== DATASET ENTRIES ==
• • •
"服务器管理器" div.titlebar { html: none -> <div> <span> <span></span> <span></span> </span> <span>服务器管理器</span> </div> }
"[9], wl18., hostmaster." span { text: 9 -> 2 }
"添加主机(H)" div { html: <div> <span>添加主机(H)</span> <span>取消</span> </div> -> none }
• • •
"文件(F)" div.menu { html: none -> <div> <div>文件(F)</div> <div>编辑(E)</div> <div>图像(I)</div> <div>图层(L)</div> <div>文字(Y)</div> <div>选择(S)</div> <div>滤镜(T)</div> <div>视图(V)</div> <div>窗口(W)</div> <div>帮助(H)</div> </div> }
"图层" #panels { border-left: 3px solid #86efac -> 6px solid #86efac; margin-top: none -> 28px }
• • •
== TASK TO COMPLETE ==
Look back at the entries above and repeat, unchanged, every line from the line holding "-> <div> <span>" through the line holding "html: <div> <span>添加主机(H)</span>".

== TASK RESPONSE ==
"服务器管理器" div.titlebar { html: none -> <div> <span> <span></span> <span></span> </span> <span>服务器管理器</span> </div> }
"[9], wl18., hostmaster." span { text: 9 -> 2 }
"添加主机(H)" div { html: <div> <span>添加主机(H)</span> <span>取消</span> </div> -> none }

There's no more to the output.